An interesting example of complex layered security which addresses counterfeiting, tampering and diversion is the various applications that are used in the production of today’s paper-based currency. Money is printed using a tremendous range of visible pigment images, non-pigment images and text that can be viewed only with special readers, all in conjunction with polymer binders, surfactants and modifiers. The exact positioning and layering is what is intended to deter counterfeiting. The following are only some of the layers that are used:

  • Covert variable data for track and trace
  • Covert machine authentication
  • Covert non-line of sight authentication
  • Covert destructive authentication
  • Covert UV fluorescing inks
  • Semi-covert currency grade metachromics
  • Semi-covert thermochromic inks
  • Overt colour shifting inks
  • Overt machine readable holograms/foils.

Sun Chemical has developed a variety of security systems

Verigard is a covert taggant system that can be applied using a variety of printing methods. This taggant is not visible to the eye but is read by filtering devices.

SunGuard is an invisible covert product that also works with a variety of print processes and is able to endure extreme heat and other adverse environments. The process applies an invisible security layer that turns inks into authentication tools viewed with a filtering device.

Nautilus is Sun’s newest offering. It is a hidden image technology that can be integrated with existing packaging whether it is a printed package, an injection mould or nano-embossed foil.

SunGuard UV inks are either visible or invisible and can be applied using a variety of printing methods, or a combination of multiple print processes.
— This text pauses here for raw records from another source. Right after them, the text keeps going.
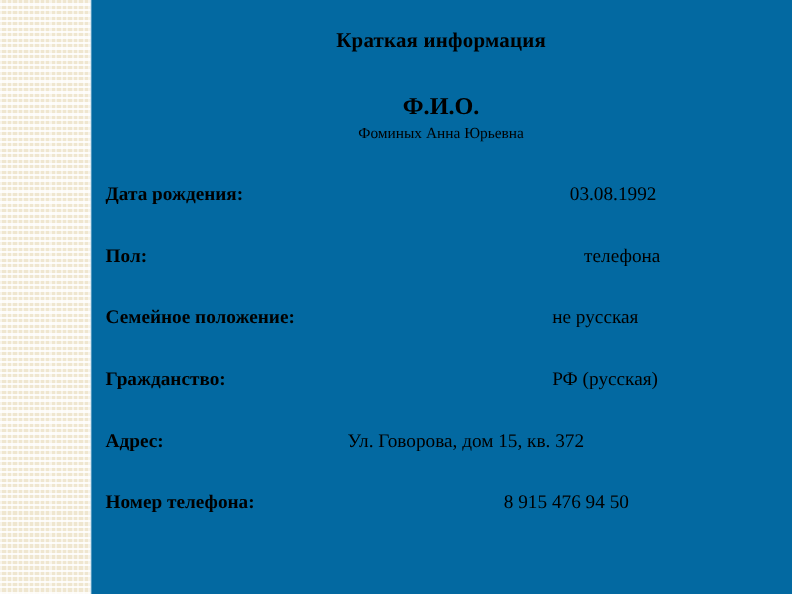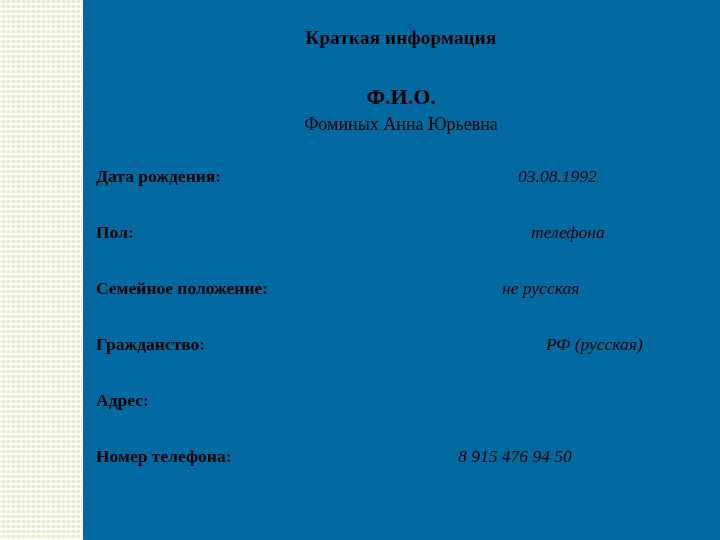"Фоминых Анна Юрьевна" .fio-value { font-size: 18px -> 14px }
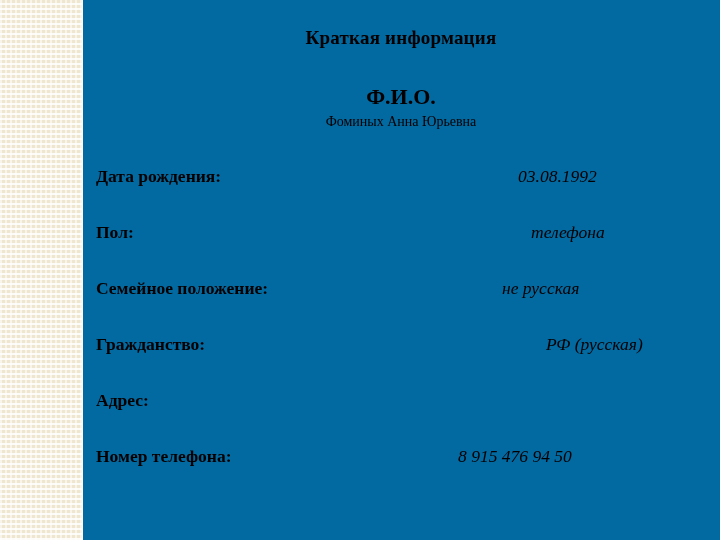"03.08.1992" .row .value { font-style: italic -> none }
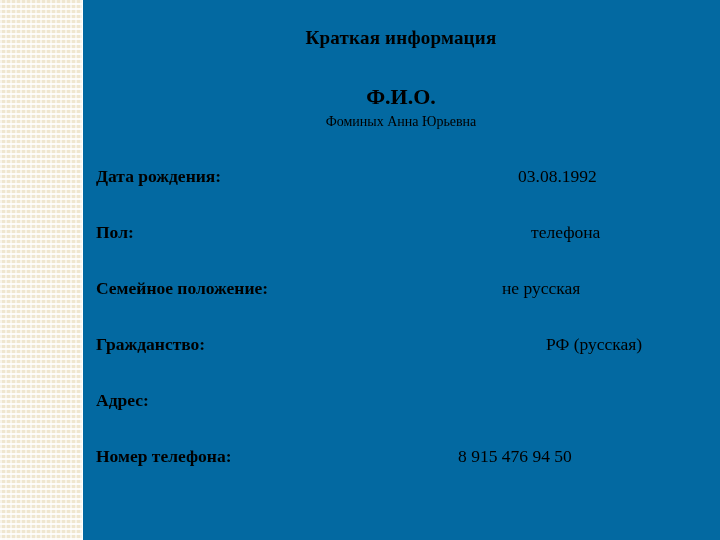"РФ (русская)" .row.r3 .value { margin-left: 44px -> none }
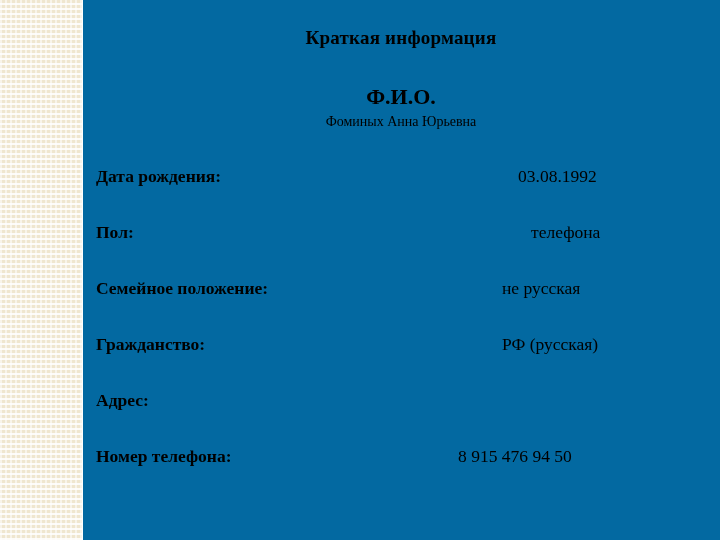"Ул. Говорова, дом 15, кв." span.value { html: none -> <span>Ул. Говорова, дом 15, кв. 372</span> }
SunScreen is a product used for product authentication. It is a data distillation that is a hidden image consisting on a seemingly random overlap of letters and numbers. This random pattern process can be copied but not duplicated. It is used by the pharmaceutical industry; for example, on drug capsules where a reader can readily identify the authentic product, enabling immediate counterfeit crime enforcement.

All systems are fully supported by Sun Chemical, including any equipment retrofitting required. Sun also has indefinites and supports various authentication tools including simple and complex readers. Perfecting the art of security represents significant opportunities for printers to offer value-added applications to their clients.